Sono quelli della maggioranza in Senato, che impediranno di approvare le mozioni di sfiducia presentate da tutte le opposizioni, per la prima volta compatte al voto in aula. Lo scandalo di Tempa Rossa sarà dibattuto da oggi in lungo e largo, tanto da far toccare con mano quanto «la situazione soggettiva del presidente del Consiglio e di altri ministri, alla luce dei nuovi fatti emersi, risulti sempre più incompatibile con la delicatezza degli incarichi da essi ricoperti», come si legge nell'atto di accusa grillino. Appare ormai «minata» l'autorevolezza di un governo «debole», ridotto al lumicino, come è scritto nella mozione del centrodestra. Sarà colpa perciò dei numeri se alle considerazioni politiche non seguiranno le vie di fatto: ancora una volta «Verdini aiuterà Renzi a farla franca», spiega il capogruppo leghista Centinaio. E la maggioranza starà serena, confermava il pidì Russo, perché «non ci sarà problema di numeri, non è la prima sfiducia né l'ultima, e d'altronde è questo è il loro mestiere».

Maledetti numeri. Come quelli economici ascoltati ieri nella commissione Bilancio di Palazzo Madama, forniti da Bankitalia, che hanno concesso un quadro della situazione assai meno lusinghiero e favorevole di quello presentato dal governo e dal suo capo. «Bankitalia non ha voluto dire in maniera esplicita che il Def è tutto da rifare, ma lo ha lasciato intendere», ha raccontato il capogruppo azzurro Brunetta. Tutte le stime vanno riviste al ribasso, ha spiegato il vicedirettore generale di Bankitalia, Luigi Federico Signorini. E le Regioni rifiutano i tagli lineari «difficilmente sopportabili e poco realistici»; di riflesso chiedono di riconoscere alle Regioni una quota della flessibilità Ue del deficit.

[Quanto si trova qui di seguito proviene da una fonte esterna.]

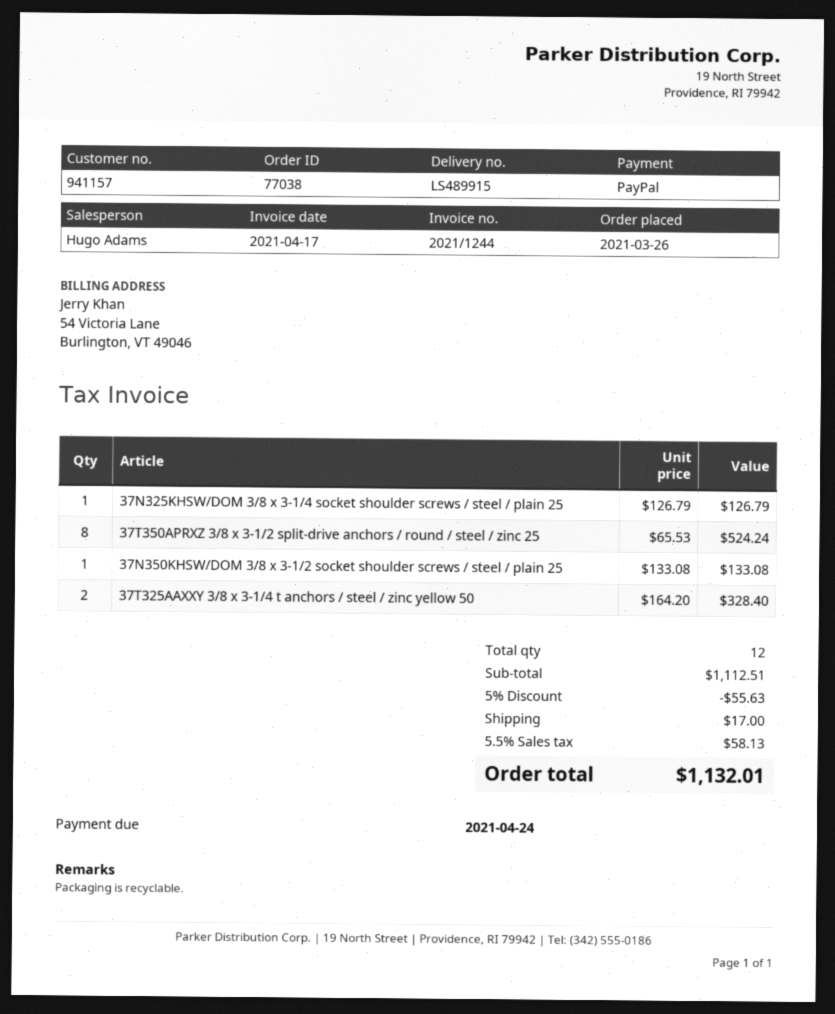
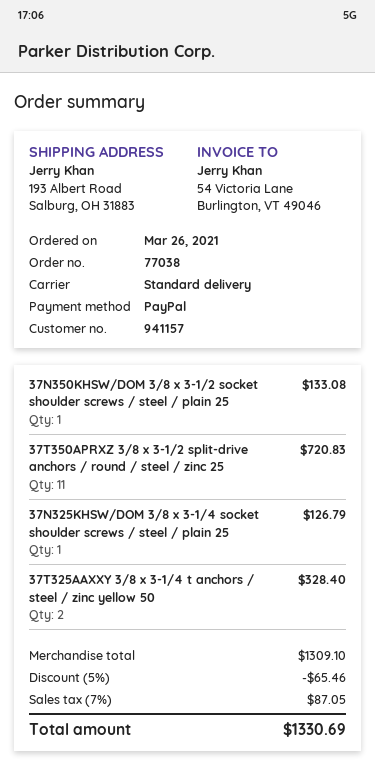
37T350APRXZ 3/8 x 3-1/2 split-drive anchors / round / steel / zinc 25: 8 for 524.24 -> 11 for 720.83
subtotal: 1112.51 -> 1309.10
discount: 5% = 55.63 -> 5% = 65.46
shipping: 17.00 -> none
tax: 5.5% = 58.13 -> 7% = 87.05
total: 1132.01 -> 1330.69

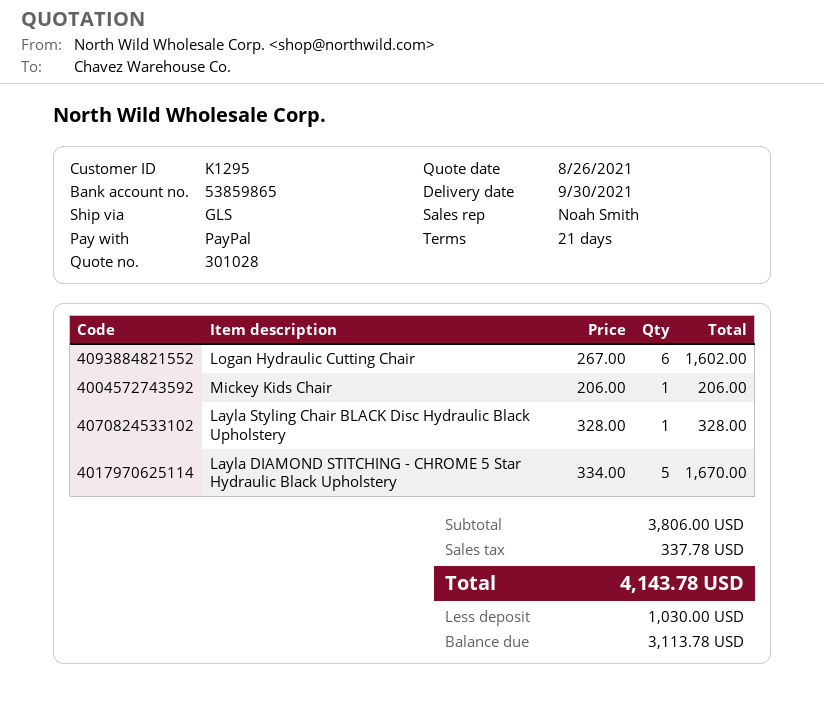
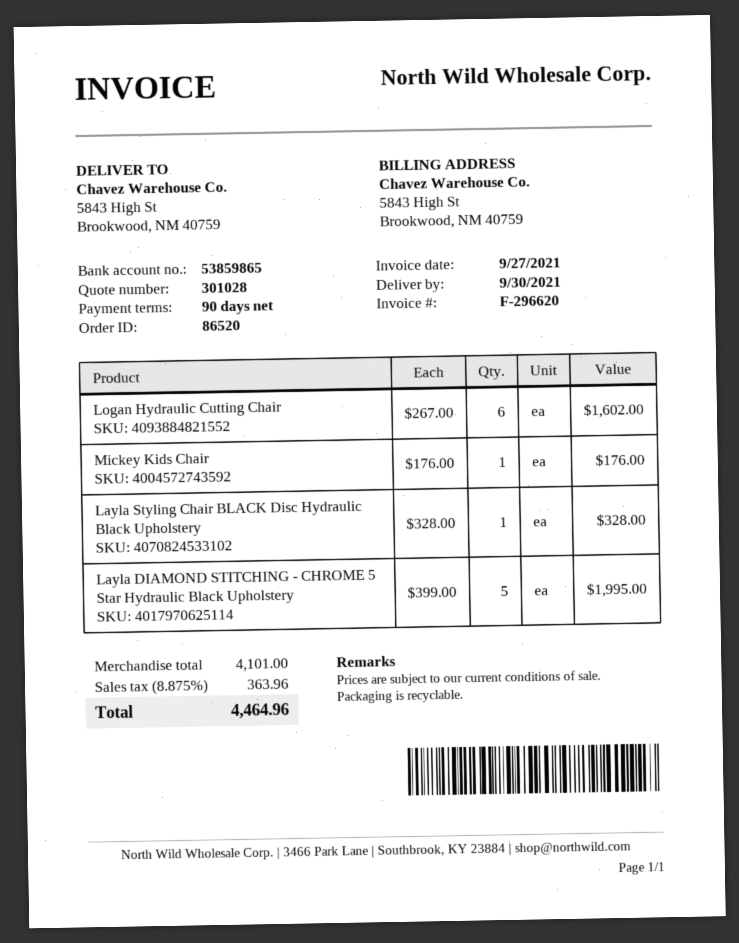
payment terms: 21 days -> 90 days
Mickey Kids Chair: 1 x 206.00 = 206.00 -> 1 x 176.00 = 176.00
Layla DIAMOND STITCHING - CHROME 5 Star Hydraulic Black Upholstery: 5 x 334.00 = 1670.00 -> 5 x 399.00 = 1995.00
subtotal: 3806.00 -> 4101.00
tax: 337.78 -> 363.96
total: 4143.78 -> 4464.96

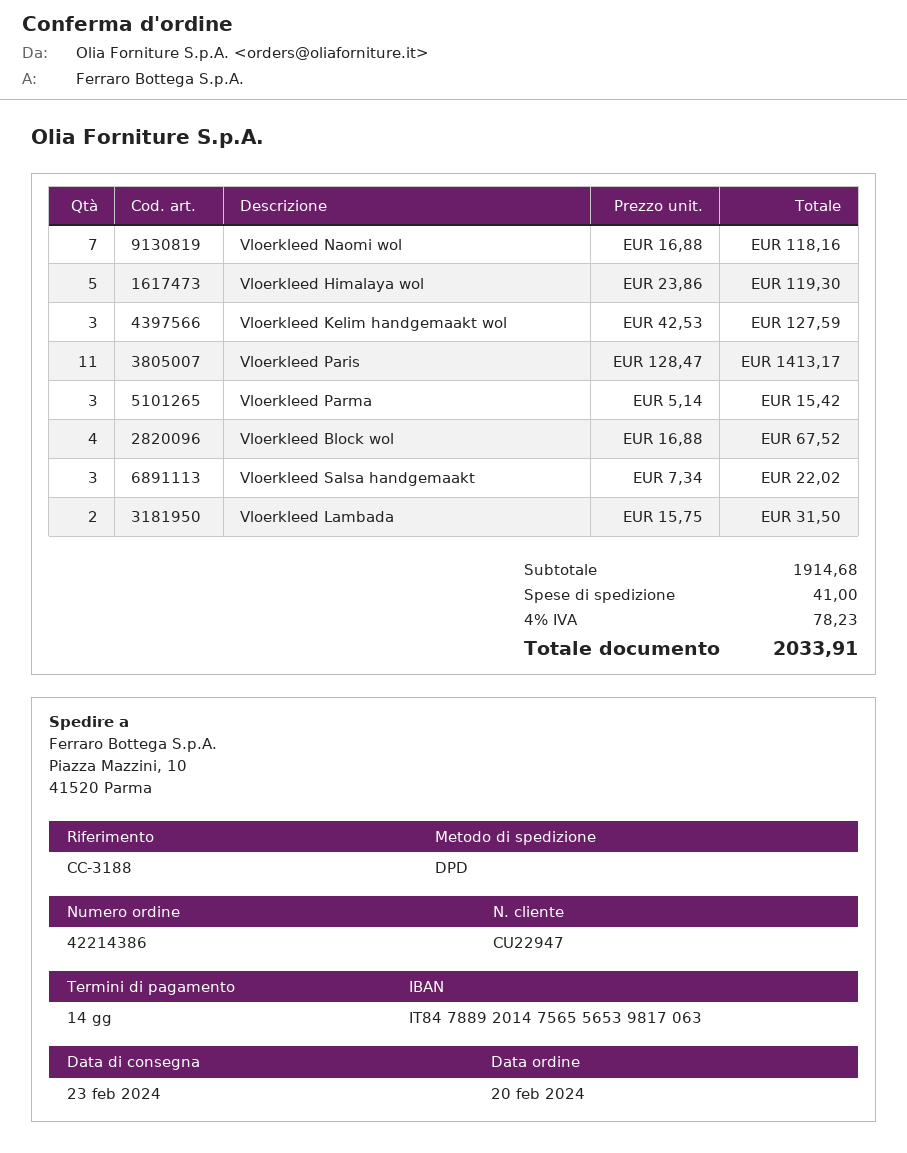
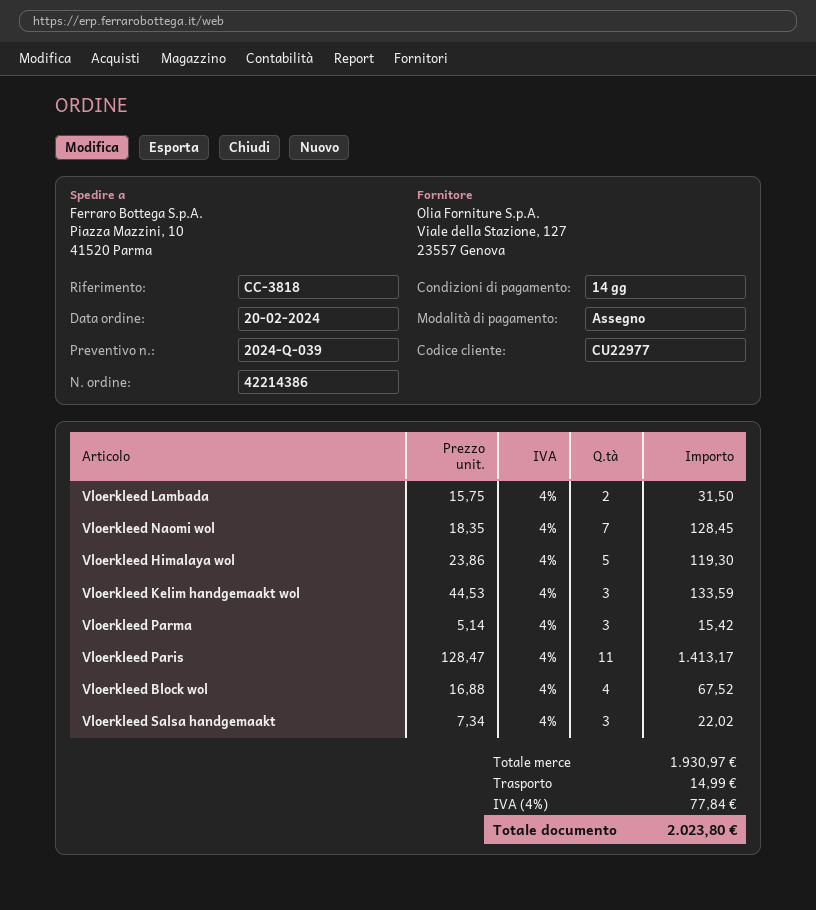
customer number: CU22947 -> CU22977
reference: CC-3188 -> CC-3818
Vloerkleed Naomi wol: 7 x 16.88 = 118.16 -> 7 x 18.35 = 128.45
Vloerkleed Kelim handgemaakt wol: 3 x 42.53 = 127.59 -> 3 x 44.53 = 133.59
subtotal: 1914.68 -> 1930.97
shipping: 41.00 -> 14.99
tax: 4% = 78.23 -> 4% = 77.84
total: 2033.91 -> 2023.80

Ancora numeri, ma numeri incontrovertibili d'ottobre esprimeva perciò l'altra notte, la notte del referendum, il volto dello sconfitto Michele Emiliano. Così come quello del vincitore Renzi. Dal referendum è trapelata difatti una sorpresa che va al di là delle trivelle e dei trivellatori mediatici. Esistono 13 milioni 343mila (tanti sono stati i «sì») elettori altamente fidelizzati che vanno a votare persino su un quesito «pretestuoso, strumentale e inconsistente» - tanto per usare le dissuasioni di Napolitano - se c'è da battere Renzi e la sua grancassa insopportabile. I numeri danno perciò ragione a Emiliano, il premier l'ha capito. Così il leghista Calderoli, che parla dell'emersione di «uno zoccolo duro per fare le scarpe a Renzi». O il vendoliano Fratoianni, che dà l'appuntamento: «15 milioni ci saranno pure a ottobre».

O il candidato romano Francesco Storace, come sempre lapidario nell'inviare 15 milioni di pernacchie a Palazzo Chigi con questo monito: «Sei mesi a ottobre e al referendum vero te ne vai». Il ciaone sta per diventare un «addione».